Expected Goals and Betting
As xG does not give us a reliable indication of which teams are clinical and which are wasteful until a little later in the season, it is not something that can always shape your bets. In some instances, it can be a useful metric though, providing you do not rely on it solely. Say for instance you wanted to bet on the 2020/21 Premier League top goalscorer. Pierre-Emerick Aubameyang had netted 22 goals the season prior, putting him just one goal away from the golden boot.
That season though the Gabonese forward hugely outperformed his xG, to a much larger extent (5.65) than anything managed previously. The most clinical season outside of this was two years before in which he outperformed the xG by just 0.83. It was reasonable to assume then that the Arsenal man would not be as clinical the following season. This is not the only consideration for a top goalscorer bet of course, but it is something well worth considering. As it happened, the 6/1 second-favourite only ended up scoring 10 goals that year.

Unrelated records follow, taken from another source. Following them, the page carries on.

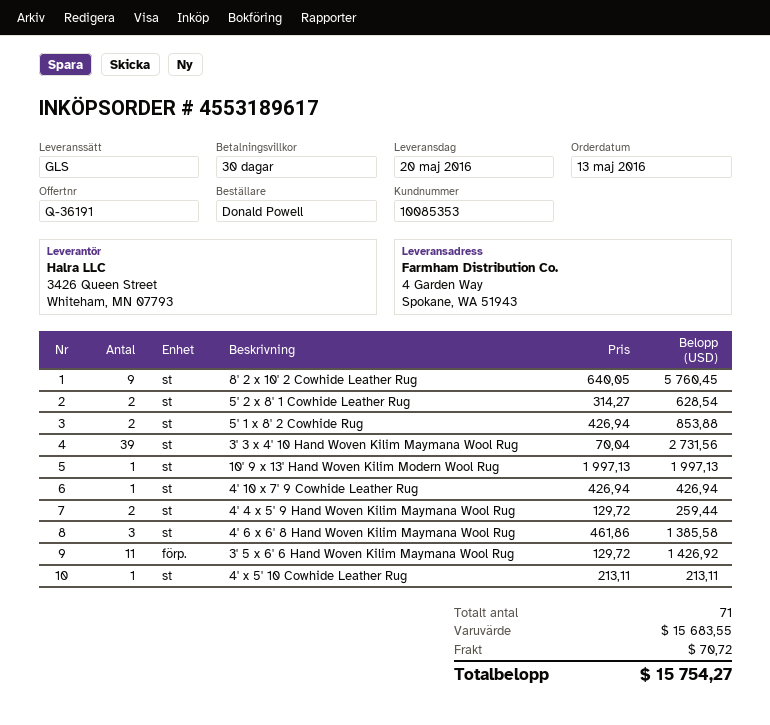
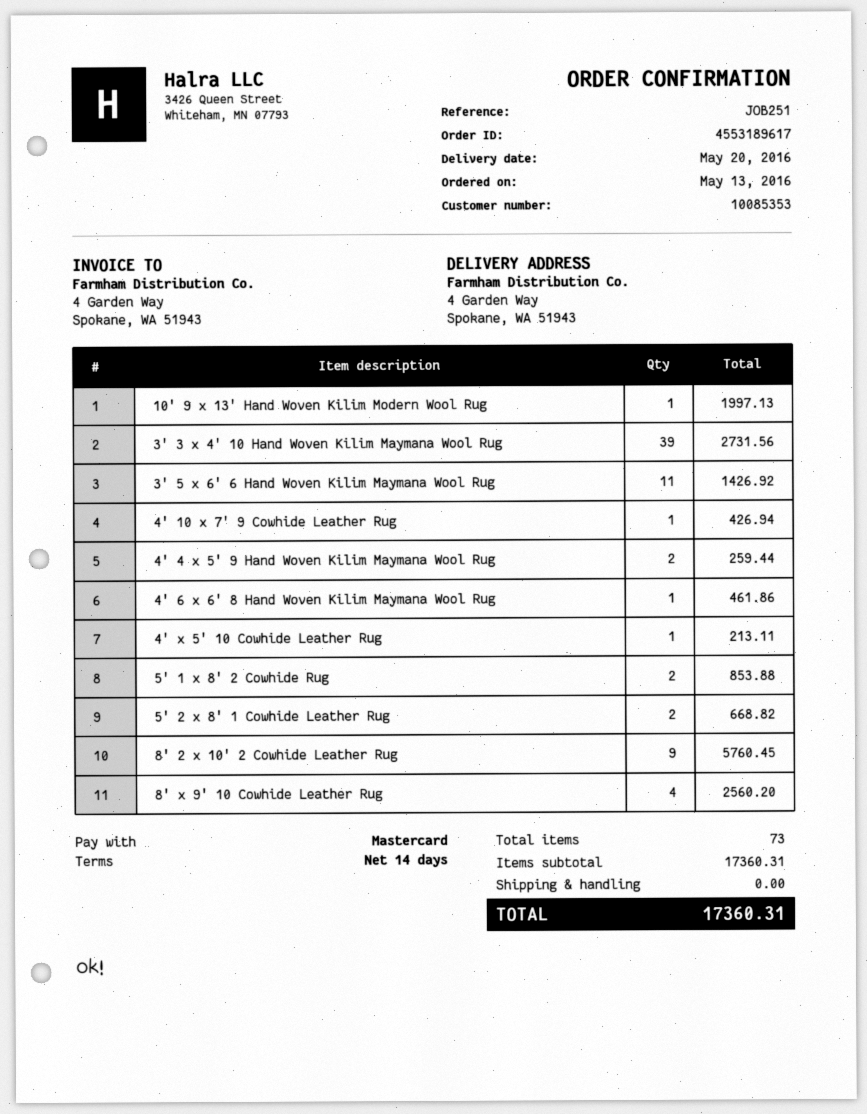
payment terms: 30 days -> 14 days
5' 2 x 8' 1 Cowhide Leather Rug: 2 for 628.54 -> 2 for 668.82
4' 6 x 6' 8 Hand Woven Kilim Maymana Wool Rug: 3 for 1385.58 -> 1 for 461.86
8' x 9' 10 Cowhide Leather Rug: none -> 4 for 2560.20
total quantity: 71 -> 73
subtotal: 15683.55 -> 17360.31
shipping: 70.72 -> 0.00
total: 15754.27 -> 17360.31

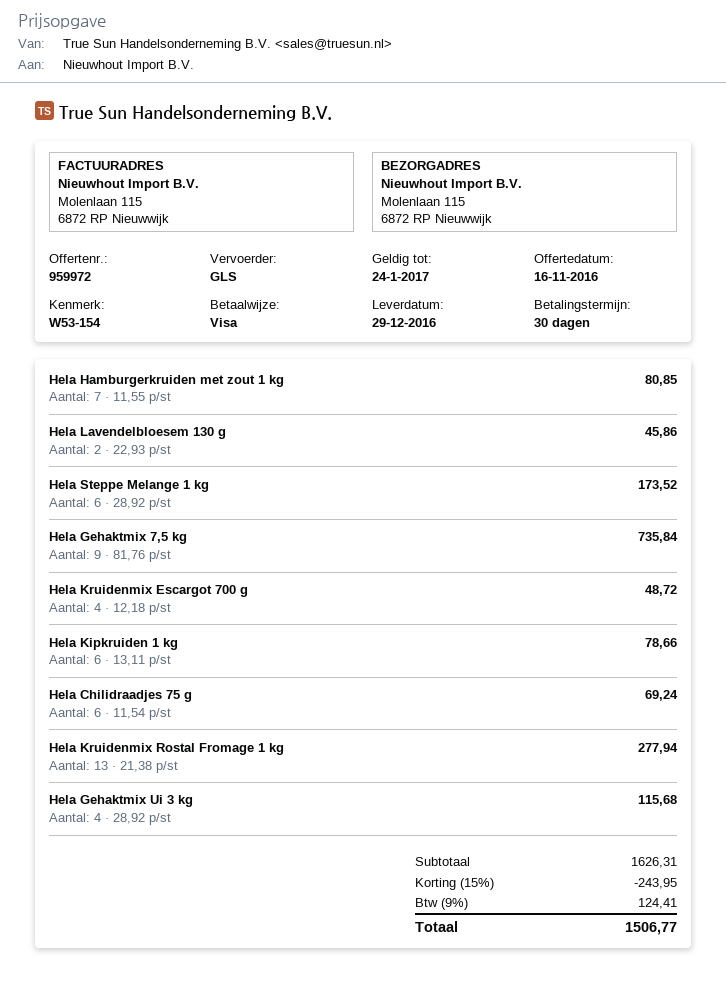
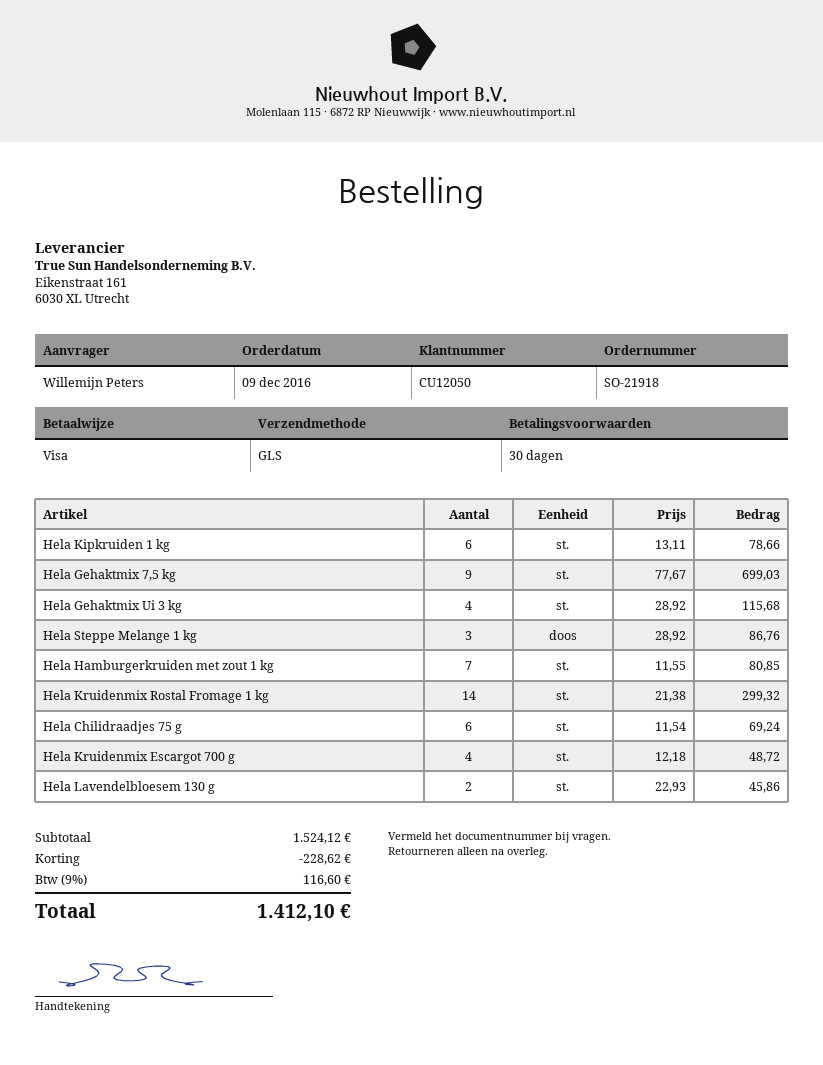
Hela Steppe Melange 1 kg: 6 x 28.92 = 173.52 -> 3 x 28.92 = 86.76
Hela Gehaktmix 7,5 kg: 9 x 81.76 = 735.84 -> 9 x 77.67 = 699.03
Hela Kruidenmix Rostal Fromage 1 kg: 13 x 21.38 = 277.94 -> 14 x 21.38 = 299.32
subtotal: 1626.31 -> 1524.12
discount: 243.95 -> 228.62
tax: 9% = 124.41 -> 9% = 116.60
total: 1506.77 -> 1412.10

You can also use xG to help find value in individual matches in some cases. Take for instance West Ham’s game against Tottenham on 24th October 2021. Coming into the game Spurs had one more point than West Ham but six fewer goals scored and an xG almost six lower too, indicating there was a very real gap in the team’s attacking threats. Despite this, the Hammers, who hosted the match, were priced at a generous price of 13/10. The east Londoners did go on to win the match 1-0 with Spurs performing very much as they had so far that season, registering an xG of just 0.67.
Of course, there will be games in which the team with the much lower xG goes on to win but there is no such thing as a sure thing in betting. What looking at xG can do, however, is help you to find instances of good value. By placing ‘good value’ bets enough times, you may be able to record a long-term net win. Having said that, the bookies are also aware of the xG stats, so attempting to find value in this way will be tough, especially for the biggest games.